The precise antigenic epitopes of β-mannan exist in three different forms. Two forms of the β(1 → 2)-linked oligosaccharides are extensions of the α(1 → 2)-mannose and α(1 → 3)-mannose residues [55]. The third form has the β(1 → 2)-d-mannopyranan attached via the phosphodiester to α(1 → 2)-d-mannopyranan branches [72, 73].
C. albicans strains are assigned to either of two major serogroups, A or B [72, 73, 75, 77]. Serotype A has β-mannose residues attached to α(1 → 2) mannose side-chain residues via glycosidic bonds and via phosphodiesters. Serogroup B lacks β-mannan attached via a glycosidic bond and possesses only phosphodiester-linked β-mannan. Thus, acid-labile β-mannan (linked through a phosphodiester to the phosphomannan side chains) is thought to be a major epitope of both serotypes A and B.
C. tropicalis and C. guilliermondii also express the β-mannan epitope, and it may also be attached via a (1 → 3)-linkage to an α-mannose residue [78–80]. Although β-mannan epitopes larger than a tetrasaccharide have been reported, it appears that (1 → 2)-β-mannopyranan di-, tri-, and tetrasaccharides oligomers predominate [81–84]. Goins and Cutler found that tri- and disaccharide epitopes are most abundant in the β(1 → 2)-mannopyranan oligomers released from the phosphomannan by β elimination [85].
In their structural studies of several Candida species, Shibata et al. employed detailed multidimensional NMR studies and inferred from nuclear Overhauser effect (NOE) data that the β(1 → 2)-linked mannose oligosaccharides possessed a “distorted” structure [73].

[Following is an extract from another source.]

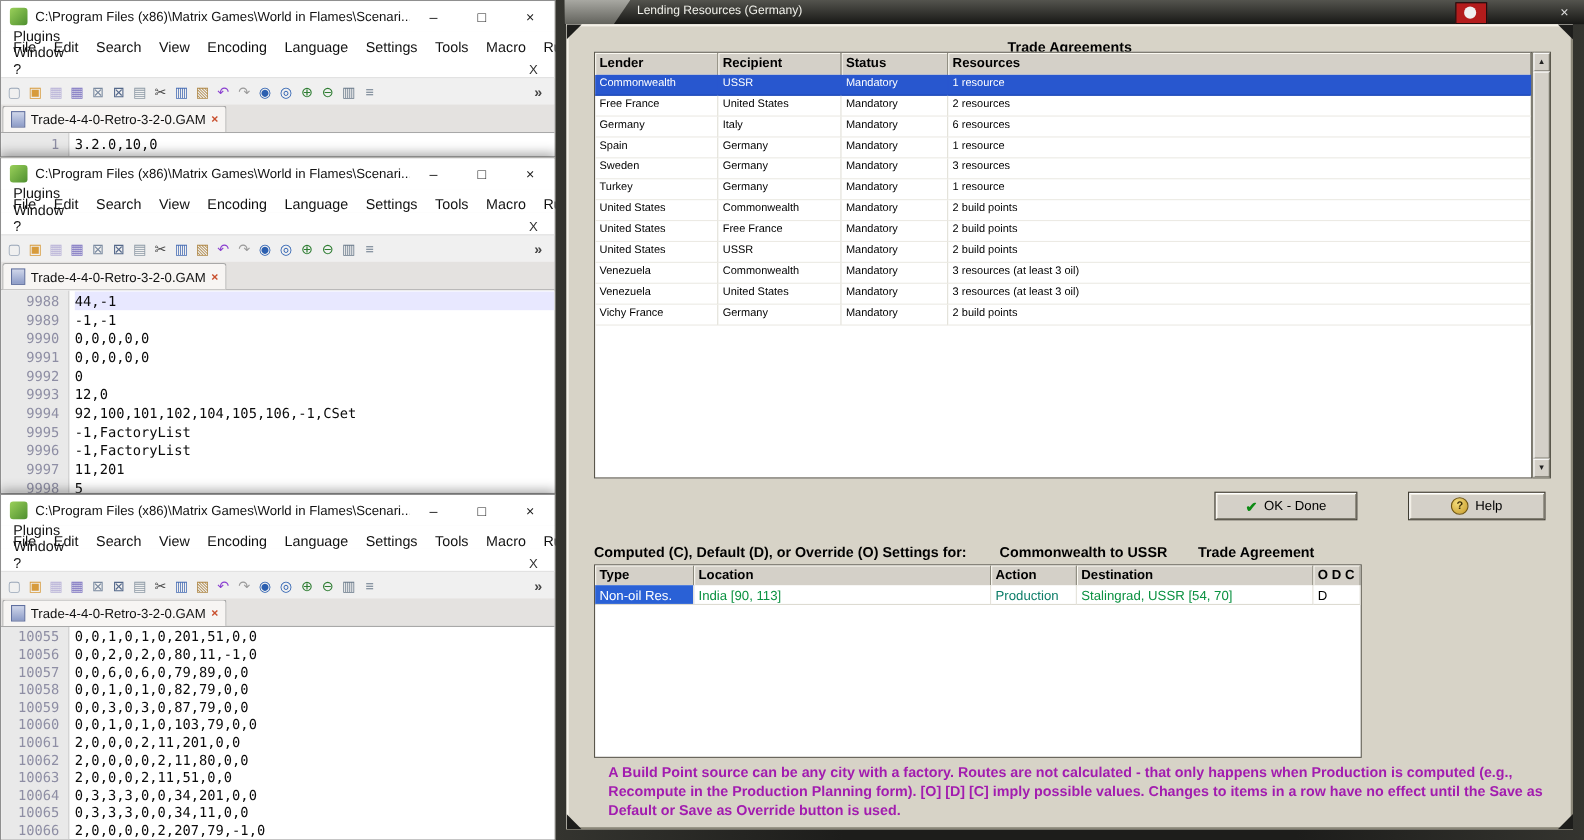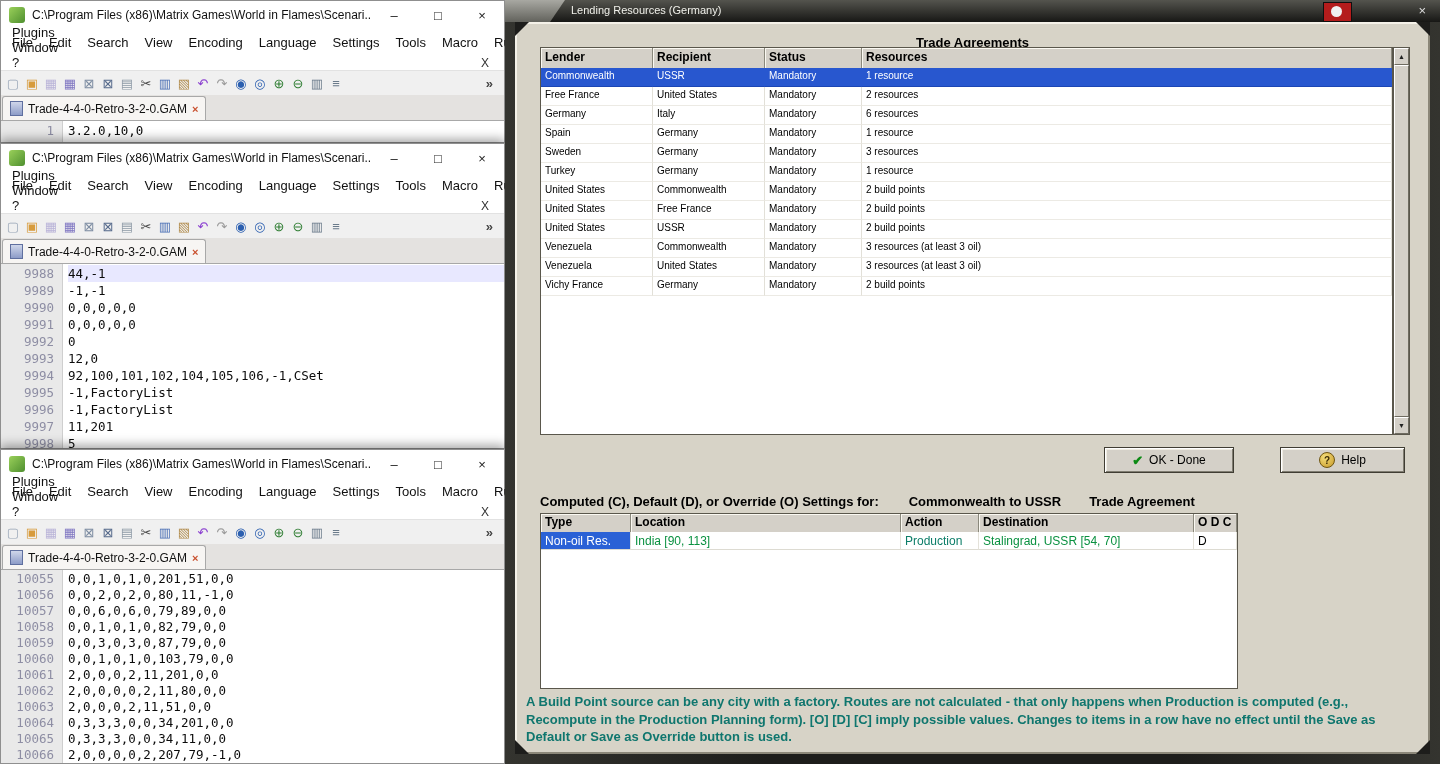"Lending Resources (Germany)" .g-title { left: 0 -> 8px }
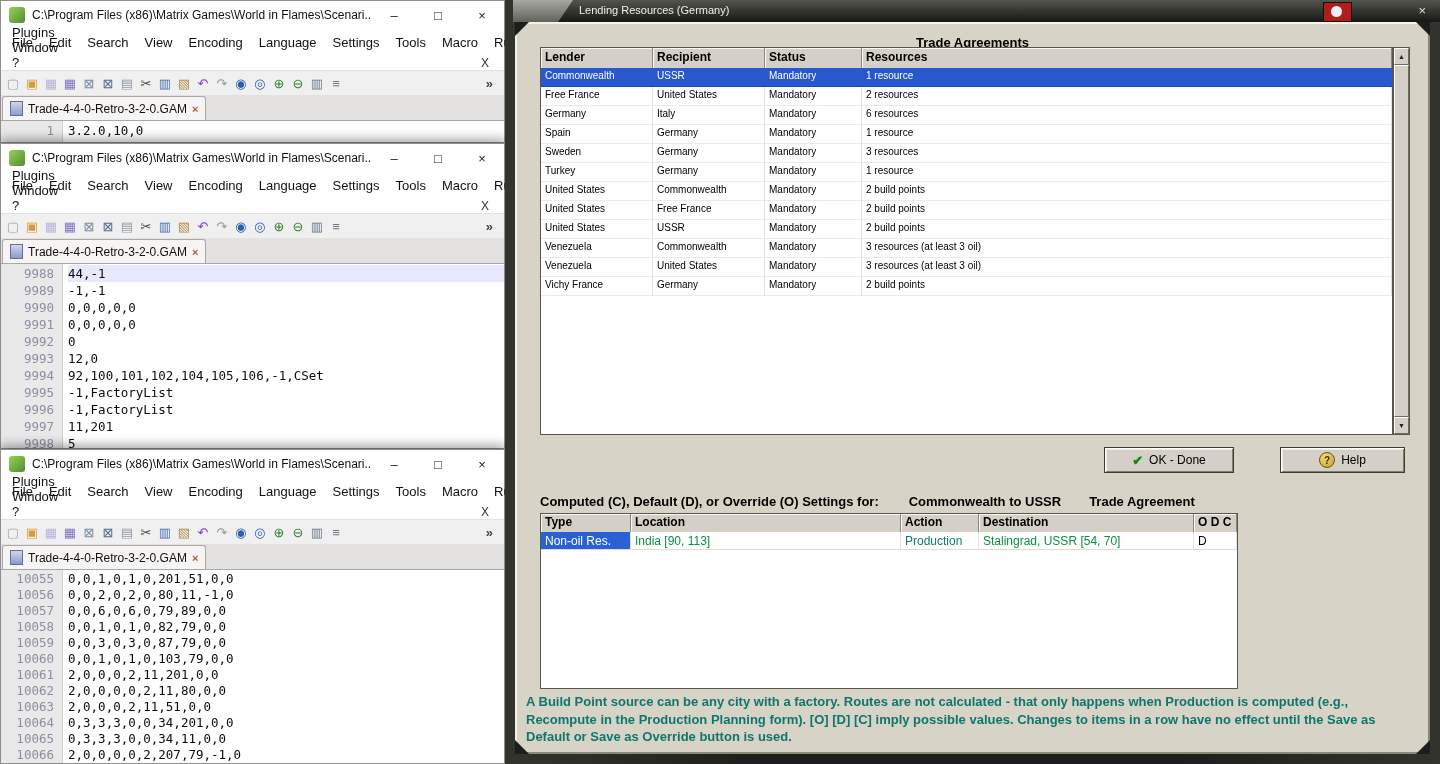"A Build Point source can" .g-footer { color: #0f766e -> #a21caf; left: 9px -> 36px }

2.3.2 Monoclonal Antibody Specific for the β-Mannan of C. albicans
Cutler and colleagues immunized mice with a liposomal preparation of the C. albicans cell-wall phosphomannan complex and produced a series of mAbs [86]. Those that were specific for the α-mannan component failed to protect mice against a live challenge with C. albicans. However, two mAbs (mAbs), C3.1 (IgG3) and B6.1 (IgM), were specific for the (1 → 2)-β-mannan epitope and protected mice against candidiasis in passive protection studies [40, 87–89]. Preliminary binding studies also suggested that these antibodies recognized a trisaccharide epitope [90]. In addition, the Cutler group reported results suggesting that relatively short β-mannan oligosaccharides (di- to tetrasaccharides) were heavily represented on the surface of growing C. albicans cells [85].
2.3.3 Mapping the Size of β-Mannan-Specific Antibody Binding Sites
When the mAbs C3.1 (an IgG3) and B6.1 (an IgM) were evaluated against a set of (1 → 2)-β-mannan oligosaccharide propyl glycosides ranging in size from di- to hexasaccharide, unexpected and dramatic results were observed (Fig. 4) [91]. Oligosaccharide inhibition with carbohydrate-specific antibodies normally shows affinities increasing with oligosaccharide length until a plateau of activity is reached [42, 43]. Further increases in oligosaccharide size produce only very small affinity gains. Dramatic decreases in binding are not seen. Surprisingly, however, inhibitory power for C3.1 and B6.1 mAbs reached a maximum for di- and trisaccharides. Both antibodies exhibited similar binding constants for di- and trimannosides [with half-maximal inhibitory concentration (IC50) values of 44 μM and 38 μM for B6.1 and 8 μM and 16 μM for C3.1]. Larger oligosaccharides were bound progressively more weakly, with the IC50 of a hexamannoside being 844 μM for C3.1 and >1,000 μM for B6.1. It was speculated that the weaker binding of larger oligosaccharides was due to steric restrictions at either end of the (1 → 2)-β-mannans [91].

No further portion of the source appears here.